А ей вдруг захотелось заплакать. И чтобы держали на коленях, гладили по голове и утешали. Она сказала еле слышно:
— Что?
— Ага, теперь слышу, а то пропала куда-то. Катя, я из автомата, барахлит, наверное. Я говорю — как ты? В порядке?
— Не так чтобы ах, но желание есть.
— Какое желание? — не понял Мерин.
— Естественное. Физиологическое. У женщин оно возникает реже, чем у вас, но зато сильнее: возникло — вынь да положь — удовлетвори. Готов? А то я влажная уже.
Сева сник, подумалось даже, что он ошибся номером.
— Катя, это ты?
Промелькнуло молнией вчерашнее: «Людмила Васильевна, — с тех пор как помнил себя, он называл бабушку по имени-отчеству, — Людмила Васильевна, почему говорят: бойся рыжих и косоглазых?». «Не знаю, Севочка, мало ли что говорят. Может быть, потому что и те и другие своего рода изгои. Сколько их? Один рыжий на сотню, даже меньше. А белым воронам всегда труднее, их не любят».
…«Яша, я вчера одну рыжую бабу допрашивал — по-моему, темнит что-то. Как думаешь, рыжим можно доверять?». «Я думаю, Сивый, правдивость показаний от цвета волос не напрямую зависит. У этих двух величин связь сложнее, астральнее. Хотя, может, у тебя более поздние сведения».

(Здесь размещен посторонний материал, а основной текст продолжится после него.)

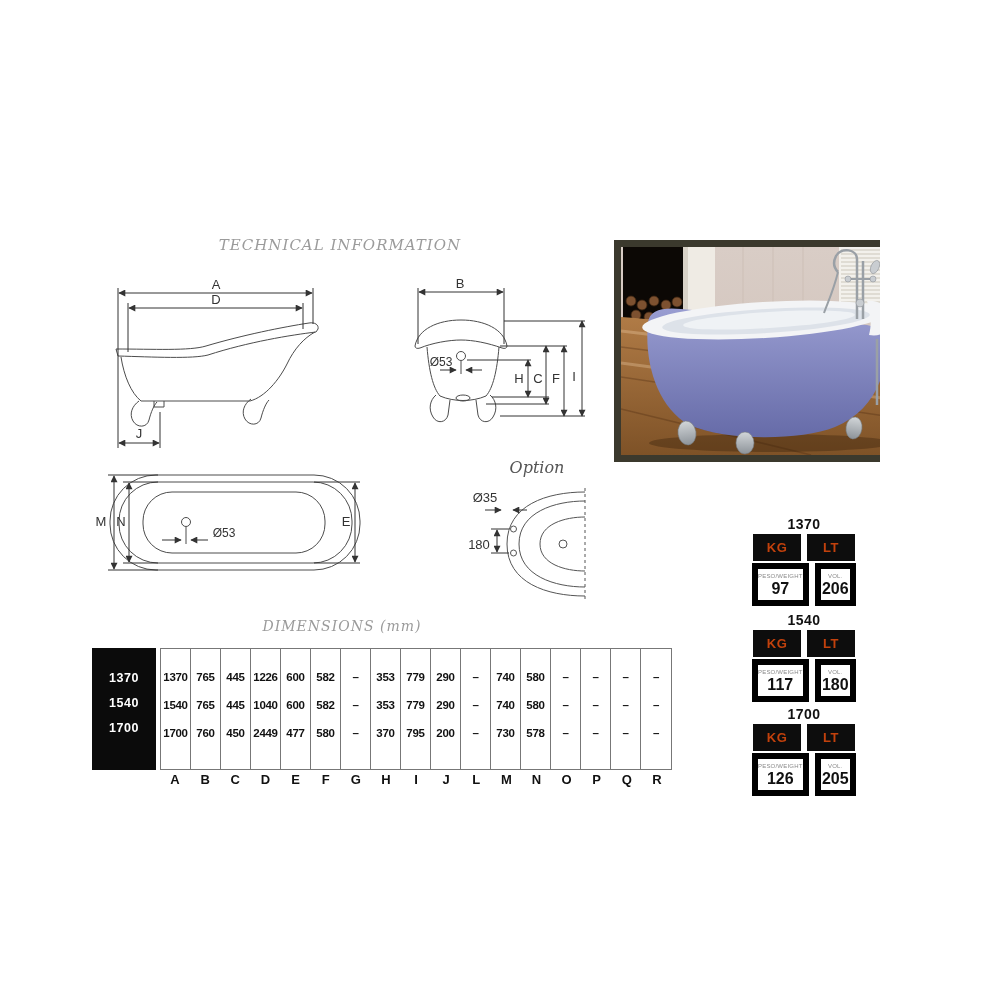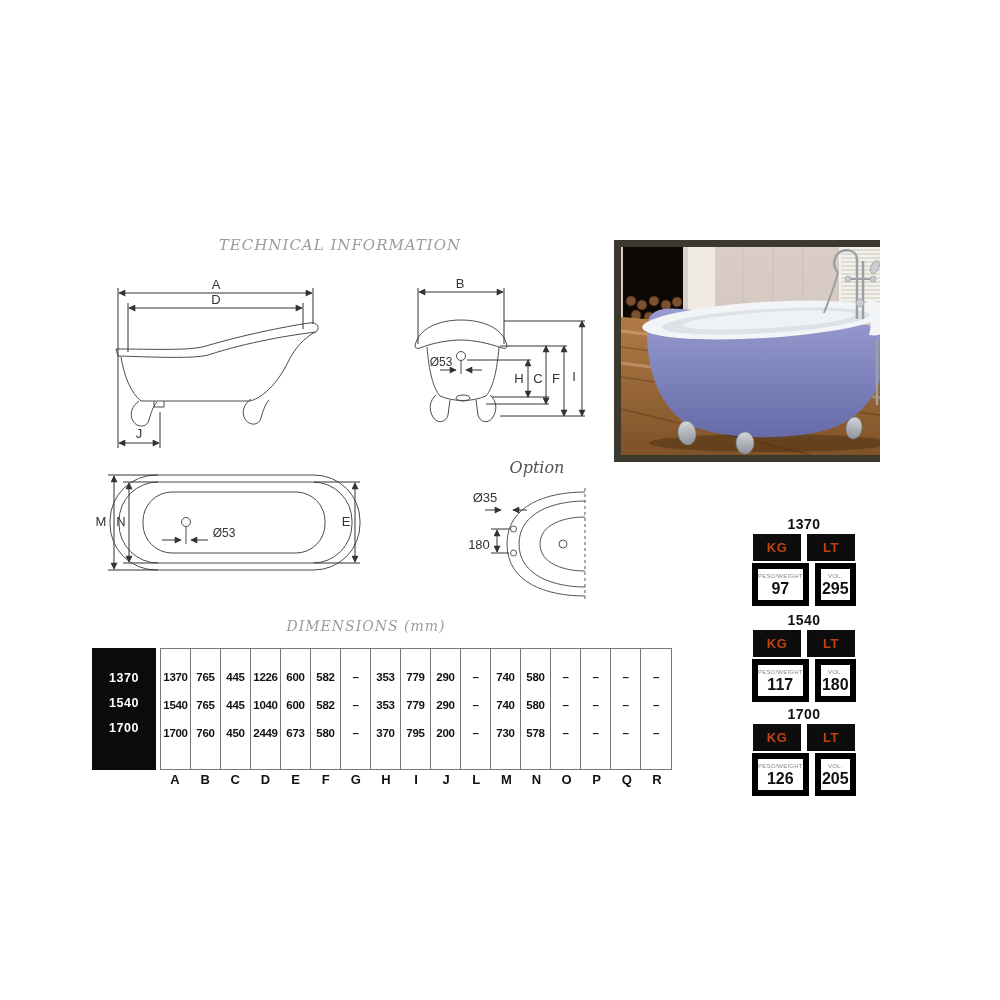"295" div.vnum { text: 295 -> 206 }
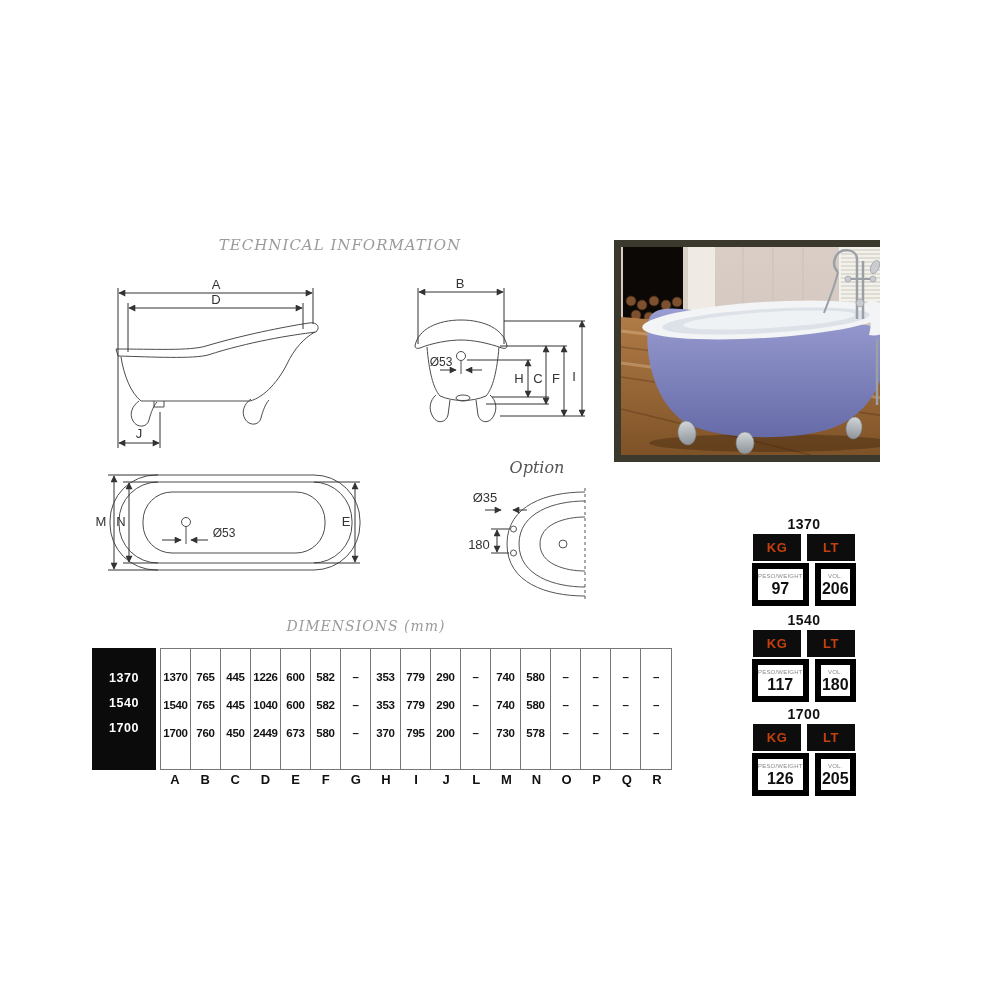"DIMENSIONS (mm)" .title-dims { left: 256px -> 232px }
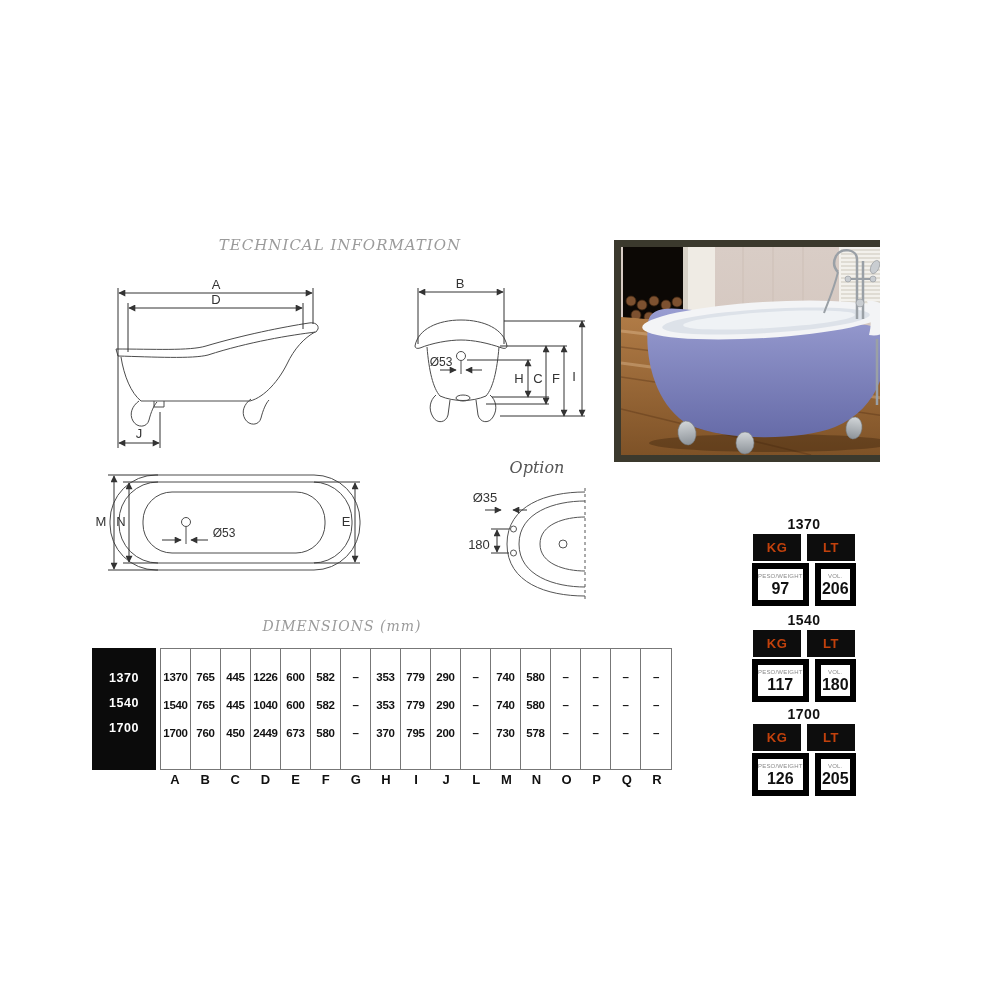"673" div.dcell { text: 673 -> 477 }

…«Людмила Васильевна, а что, рыжий цвет волос — это какого-то пигмента в организме не хватает? Или наоборот…». «Севочка, не морочь мне голову — приведи её в дом, разберёмся с пигментом». «Ты что, с ума сошла? Кого „в дом“?» «Я не знаю. Ты спросил — я ответила».
Сева сказал:
— Значит так, Екатерина. Мне нужен адрес Светланы, у которой ты познакомилась с Кораблёвым. Ясно?
— Ясней не бывает. Только я его не знаю, адреса-то. Не запомнила. Показать могу.
— Как показать?
— Пальцем, Сева, как же ещё?
Она бросила трубку.
_____
Светлана Нежина — соученица Дмитрия Кораблёва, к которой Катя привела Мерина, выглядела подавленной.
…В школе их называли «сёстрами». Десять лет, с первого класса и до выпускного бала, все подруги и приятели, учителя, уборщицы, даже учащиеся соседних школ знали, что в 45-й образовательной с музыкальным уклоном есть три девочки абсолютно друг на друга не похожие, произведённые на свет разными папами и мамами и тем не менее являющиеся сёстрами. И потому все, вопреки школьной традиции, называли их не по фамилиям, а по именам: Светлана, Вера и Женя.
— Кто сегодня дежурит? — спрашивала воспитательница.
Староста класса поднимала руку и докладывала.
— Сегодня дежурят Кубырина и Вера.
И всем было понятно, что вместе с веснушчатой Кубыркой дежурит одна из «сестёр», хотя в классе были ещё две Веры: Бенсман и Шейна.